Producers across North America were forced out of business, with approximately 50 per cent of the decrease happening in Canada in spite of the fact that the U.S. hog business is six times larger than Canada.

So where are we now? Let's look at some of the happenings:

  1. The Canadian dollar has weakened. It's nowhere close to the previous 67 cents, but back to around 90 cents. So today, our price is $2.14 a kilogram, where at par it would be $1.94 – around $22 per pig higher value.
  2. Feed costs, while still high, are moderating. They have dropped around 25 per cent from their peak of about $400 a tonne average here in Ontario to around $300 (historic norms would be around $200).
  3. Hog supply is lower after years of no expansion, either in Canada or the United States. And the hog supply is now threatened, at least through the summer months, by the PED disease, with some experts thinking by three to five per cent shrinkage.
  4. Volumes are low and prices are high for other competing protein supplies (beef and chicken).
  5. So is it possible that, after the "perfect storm" of recent years, we will have at least a reasonable period of good times, which we could call our "perfect rainbow"?

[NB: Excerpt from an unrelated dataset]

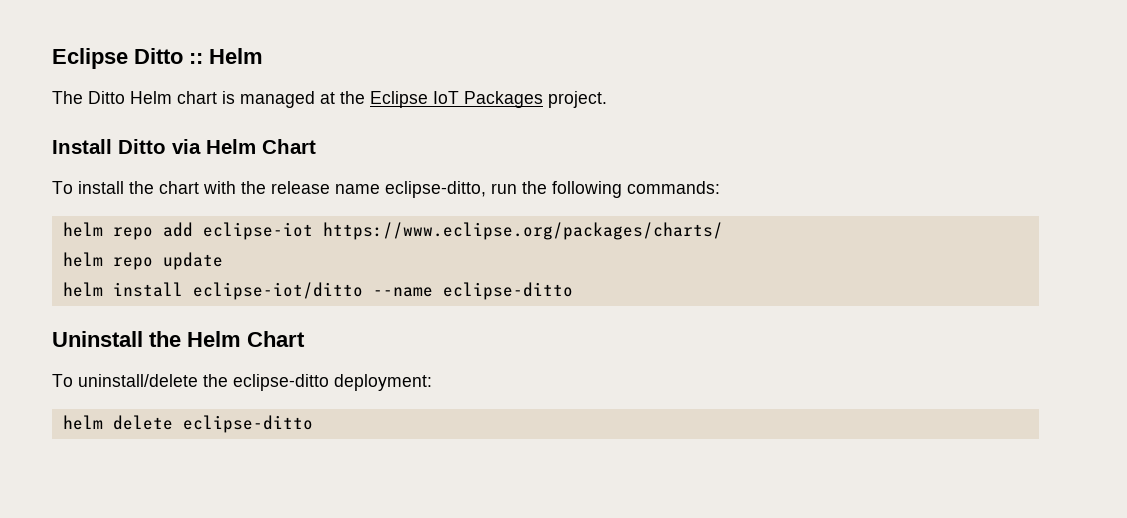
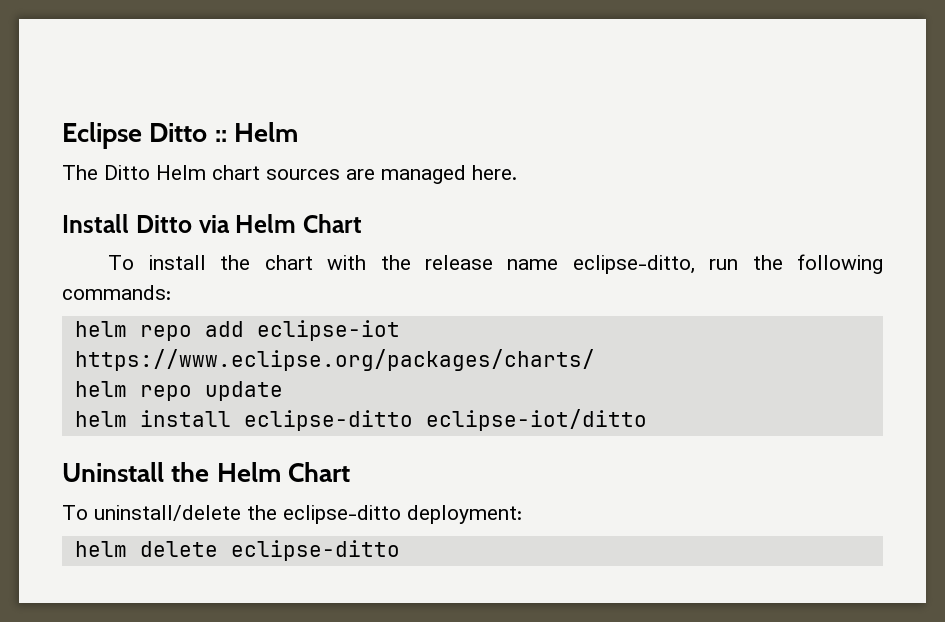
- The Ditto Helm chart is managed at the Eclipse IoT Packages project.
+ The Ditto Helm chart sources are managed here.
- helm install eclipse-iot/ditto --name eclipse-ditto
+ helm install eclipse-ditto eclipse-iot/ditto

Some of us are doubters since, at various times over the previous few years, better times looked to be returning and never did. Perhaps we can move from being second class citizens in our farming communities to again being at the "top of the podium."

Back in the early 2000s, when I first started visiting with the minister of agriculture in Ottawa as your representative on the Canadian Pork Council, the hog industry was considered the star performer. Maybe, just maybe, we can return to that level. BP

Clare Schlegel is a past-chair of Ontario Pork and past-president of the Canadian Pork Council. He has traveled around the world on behalf of the industry and worked closely with Canadian government.